Modesty Blaise 01: Die tödliche Lady
er endlich.
«Verzeihung, Sir.» Boyd wurde rot, und zu Frasers Entzücken trat er doch tatsächlich unbehaglich von einem Fuß auf den anderen. «Sie wollten, daß ich Sie daran erinnerte, daß der Anruf Sir Geralds aus Tel Aviv in fünf Minuten durchkommt.»
«Danke, Boyd.» Fraser ließ seinen Zornanfall abklingen und strahlte den verblüfften Mann verschmitzt an.
«Sie scheinen Ihre Pflichten ganz prächtig zu begreifen.»
Als Boyd draußen war, zündete sich Fraser eine Zigarette an und wandte sich wieder dem Bericht zu.
Eine verflucht schummrige Sache. Es war elf Tage her, daß das Blaise-Mädchen und Garvin aus Biot verschwunden waren. Zwei Tage später waren sie in Rom aufgetaucht; und dem Mann zufolge, den die Abteilung dort sitzen hatte, waren sie mit Sacchi in Kontakt getreten, von dem man vermutete, daß er ein wichtiges Mitglied der Mafia war. Sie hatten Rom sechs Stunden vor dem Eintreffen Tarrants und Hagans verlassen. Der nächste Bericht stammte aus Athen, wo man sie im
Hilton
mit Ypsilanti speisen sehen konnte. Ypsilanti war der reichste Hehler auf dem Balkan. Von Athen waren sie nach Beirut und dann nach Haifa gegangen.
Der Alte, überlegte Fraser, geriet allmählich immer stärker ins Hintertreffen. Modesty Blaise und Garvin hatten Haifa vor sechsunddreißig Stunden verlassen.
Fraser sah dem Anruf mit Genuß entgegen, den Tarrant von der Botschaft in Tel Aviv aus machen wollte; sie konnten den Apparat zum Verzerren des Telefongesprächs nicht benützen, also würde es teils in dem feststehenden Code, teils in frei erfundener Verschlüsselung geführt werden müssen. Das Telefon neben ihm läutete. Er hob den Hörer ab und hörte Tarrants Stimme: «Bist du’s, Jack?»
Fraser schraubte seine Stimme etwas höher und sagte: «Ja, Daddy. Ist deine Reise schön?»
Es gab eine Pause, bevor Tarrant herzlich erwiderte:
«Sie ist nicht schlecht, danke, mein Sohn. Ein bißchen anstrengend. Ich mache mir Sorgen um Tantchen Pru und den jungen Willie. Wie geht es ihnen?»
«Nun ja, Daddy, bei uns haben sie sich nicht gerührt. Aber heute kam ein Brief von Onkel Bert, in dem er schreibt, daß sie gut in Blackpool angekommen sind.» Seine Augen wanderten schnell zu der Codekarte. Ja, Blackpool war Kairo.

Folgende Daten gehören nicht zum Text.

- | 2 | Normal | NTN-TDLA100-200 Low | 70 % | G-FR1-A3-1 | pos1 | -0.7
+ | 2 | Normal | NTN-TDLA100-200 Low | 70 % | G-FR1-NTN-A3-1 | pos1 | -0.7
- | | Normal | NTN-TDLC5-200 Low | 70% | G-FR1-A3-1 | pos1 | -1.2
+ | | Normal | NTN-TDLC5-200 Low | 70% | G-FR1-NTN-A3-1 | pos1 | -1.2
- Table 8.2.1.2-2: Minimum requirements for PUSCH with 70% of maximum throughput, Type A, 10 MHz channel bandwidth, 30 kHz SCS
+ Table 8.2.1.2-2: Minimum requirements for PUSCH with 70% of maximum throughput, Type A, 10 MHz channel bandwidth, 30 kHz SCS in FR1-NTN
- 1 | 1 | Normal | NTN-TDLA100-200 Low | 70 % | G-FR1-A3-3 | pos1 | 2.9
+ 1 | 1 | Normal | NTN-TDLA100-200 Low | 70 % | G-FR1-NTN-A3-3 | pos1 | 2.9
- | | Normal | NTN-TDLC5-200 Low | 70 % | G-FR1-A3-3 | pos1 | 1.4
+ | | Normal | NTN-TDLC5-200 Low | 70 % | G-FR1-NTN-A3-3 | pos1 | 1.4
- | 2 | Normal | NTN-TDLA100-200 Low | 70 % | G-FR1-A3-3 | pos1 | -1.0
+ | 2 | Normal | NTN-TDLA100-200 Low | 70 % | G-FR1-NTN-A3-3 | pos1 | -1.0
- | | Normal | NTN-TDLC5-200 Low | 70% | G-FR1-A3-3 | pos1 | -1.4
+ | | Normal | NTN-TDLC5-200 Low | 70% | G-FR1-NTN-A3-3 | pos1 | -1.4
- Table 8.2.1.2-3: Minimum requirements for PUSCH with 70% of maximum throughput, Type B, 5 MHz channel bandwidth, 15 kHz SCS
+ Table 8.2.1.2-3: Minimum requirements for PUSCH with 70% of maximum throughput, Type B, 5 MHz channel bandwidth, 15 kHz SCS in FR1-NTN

«Blackpool», sagte Tarrant. «Aha. Oh, übrigens, ich wollte mir das Boot für dich anschauen, Jack, aber es war schon weg.»
«Das Boot von Gabby?»
«Ja.»
Fraser kicherte. «Vielleicht hat Tantchen Pru ein bißchen was für ihn übrig und hat ein Rendezvous mit ihm in Blackpool – was meinst du?»
«Ich glaube kaum, daß er ihr Typ ist.»
«Das kann man nie wissen. Und er hat gute Aussichten. Hast du eine Ahnung, Daddy, wie lange du noch zu deiner Dienstreise brauchen wirst?»
«Das weiß Gott allein. Ist daheim alles in Ordnung? Keine Probleme?»
«Himmel, nein. Wir kommen großartig zurecht.»
«Na, dann ist’s ja gut. Ich rufe dich bald wieder an.
Schicke dringende Post an unser Büro in Blackpool, damit man sie dort behandelt.»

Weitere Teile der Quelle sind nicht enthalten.